[MATERIAL PROVIDED]
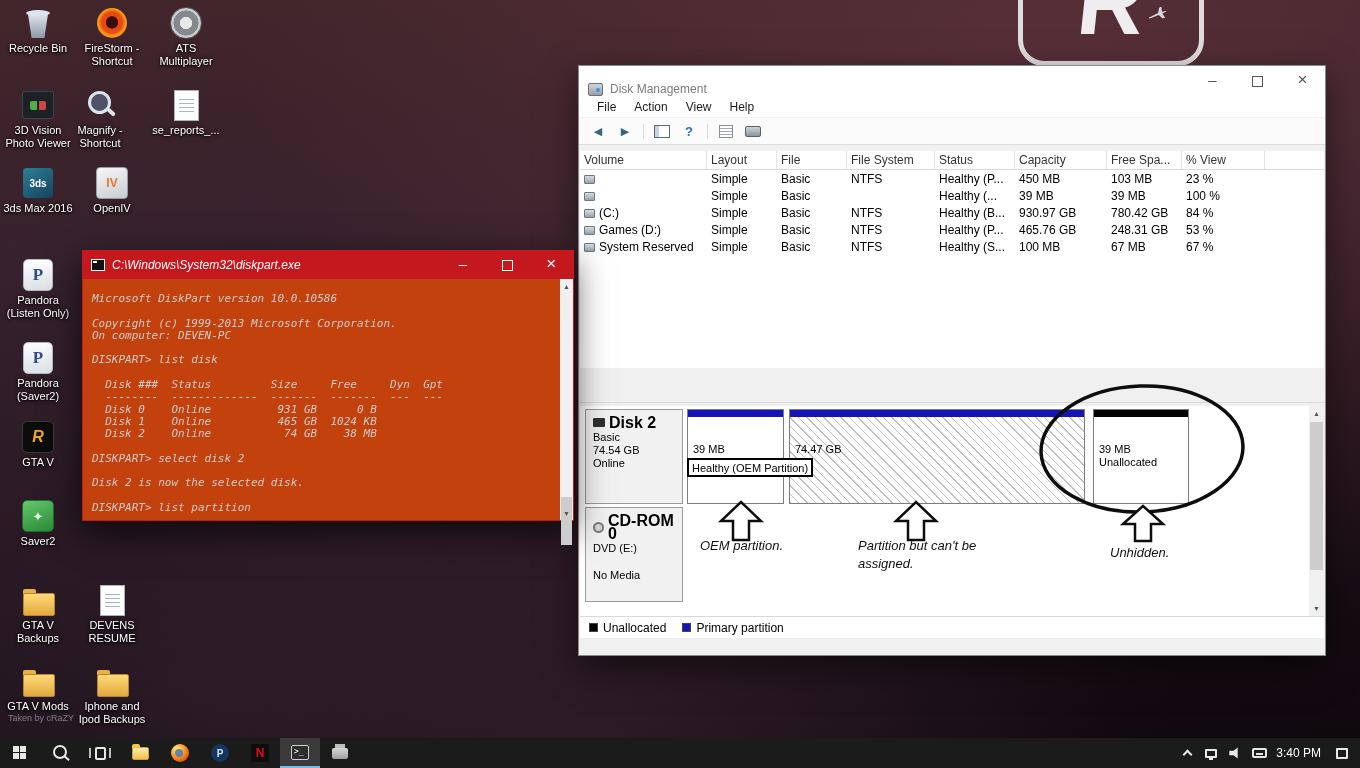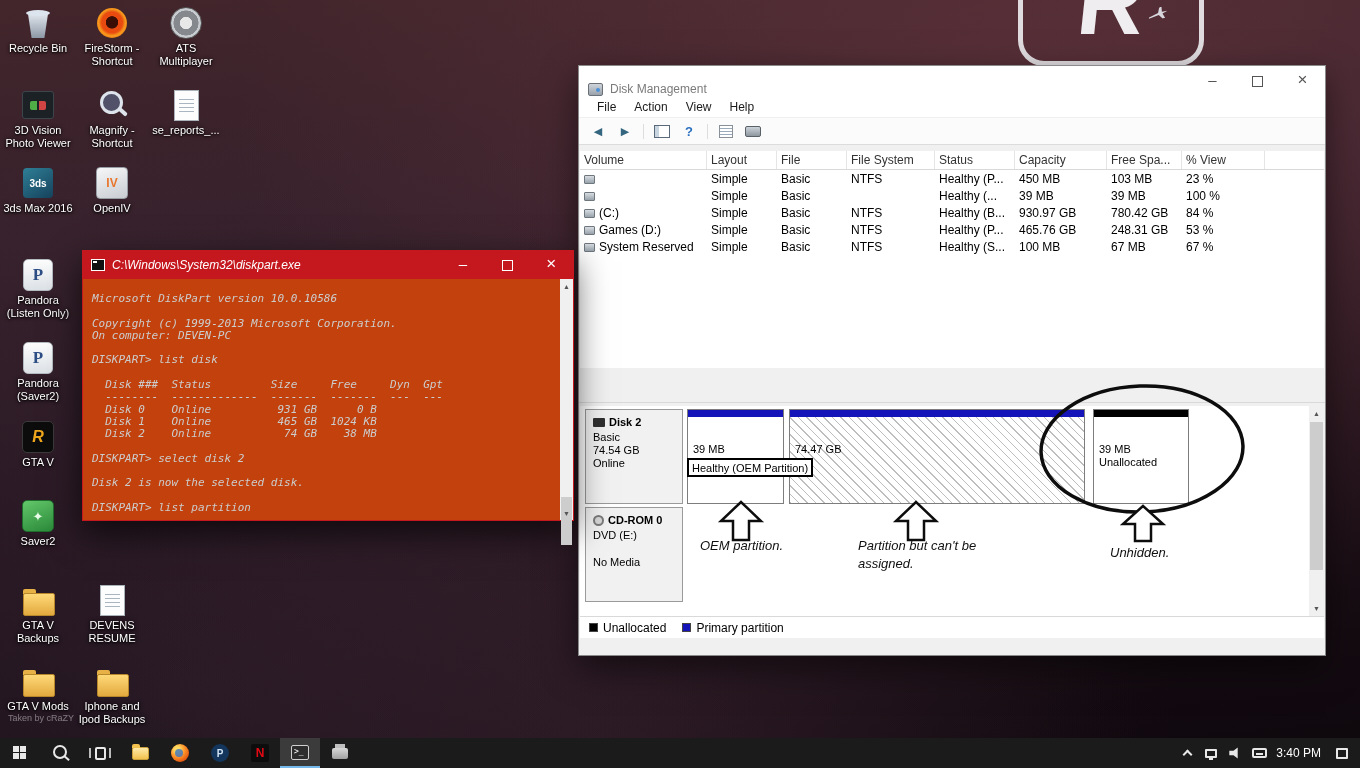--- a/index.html
+++ b/index.html
@@ -115,21 +115,21 @@
   .lvc { padding:0 4px; overflow:hidden; white-space:nowrap; }
   .vol-ico { display:inline-block; width:11px; height:9px; margin-right:4px; vertical-align:-1px; border-radius:1px;
     background:linear-gradient(180deg,#d8dde2,#98a2ab); border:1px solid #6e767e; }
 
   #dm-split { position:absolute; top:336px; left:0; right:0; height:4px; background:#f0f0f0; border-top:1px solid #d9d9d9; }
   #dm-graph { position:absolute; top:340px; left:1px; right:1px; height:210px; background:#fff; }
   .disk-row { position:absolute; left:5px; display:flex; }
   #row-disk2 { top:3px; height:95px; }
   #row-cdrom { top:101px; height:95px; }
   .disk-hdr { width:98px; background:#f1f1f1; border:1px solid #9a9a9a; padding:6px 5px 0 7px; font-size:11px; line-height:13px; color:#000; }
-  .dname { font-weight:bold; font-size:11px; display:flex; align-items:center; gap:4px; margin-bottom:2px; }
+  .dname { font-weight:bold; font-size:16px; display:flex; align-items:center; gap:4px; margin-bottom:2px; }
   .disk-ico { display:inline-block; width:12px; height:9px; background:#2f2f2f; border-radius:1px; flex:none; }
   .cd-ico { display:inline-block; width:11px; height:11px; border:2px solid #7a7a7a; border-radius:50%; background:#d6d6d6; flex:none; }
   .nomedia { margin-top:14px; }
   .part-track { display:flex; gap:5px; margin-left:4px; }
   .pbox { border:1px solid #7d7d7d; background:#fff; position:relative; }
   .pbar { height:7px; }
   .pbar-blue { background:#1414b8; }
   .pbar-black { background:#000; }
   .ptext { padding:26px 4px 0 5px; font-size:11px; line-height:13px; color:#000; white-space:nowrap; }
   .p-oem { width:97px; }
@@ -216,21 +216,21 @@
     <div class="dicon-label">FireStorm - Shortcut</div>
   </div>
   <div class="dicon" style="left:150px;top:6px">
     <div class="dicon-img i-ats"></div>
     <div class="dicon-label">ATS Multiplayer</div>
   </div>
   <div class="dicon" style="left:2px;top:88px">
     <div class="dicon-img i-3dv"></div>
     <div class="dicon-label">3D Vision Photo Viewer</div>
   </div>
-  <div class="dicon" style="left:76px;top:88px">
+  <div class="dicon" style="left:64px;top:88px">
     <div class="dicon-img i-mag"></div>
     <div class="dicon-label">Magnify - Shortcut</div>
   </div>
   <div class="dicon" style="left:150px;top:88px">
     <div class="dicon-img i-doc"></div>
     <div class="dicon-label">se_reports_...</div>
   </div>
   <div class="dicon" style="left:2px;top:166px">
     <div class="dicon-img i-3ds"></div>
     <div class="dicon-label">3ds Max 2016</div>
[/MATERIAL PROVIDED]
**PROBLEM STATEMENT:**
Every line in the data above that includes the word "nowrap" should be copied.

**EXERCISE OUTPUT:**
   .lvc { padding:0 4px; overflow:hidden; white-space:nowrap; }
   .ptext { padding:26px 4px 0 5px; font-size:11px; line-height:13px; color:#000; white-space:nowrap; }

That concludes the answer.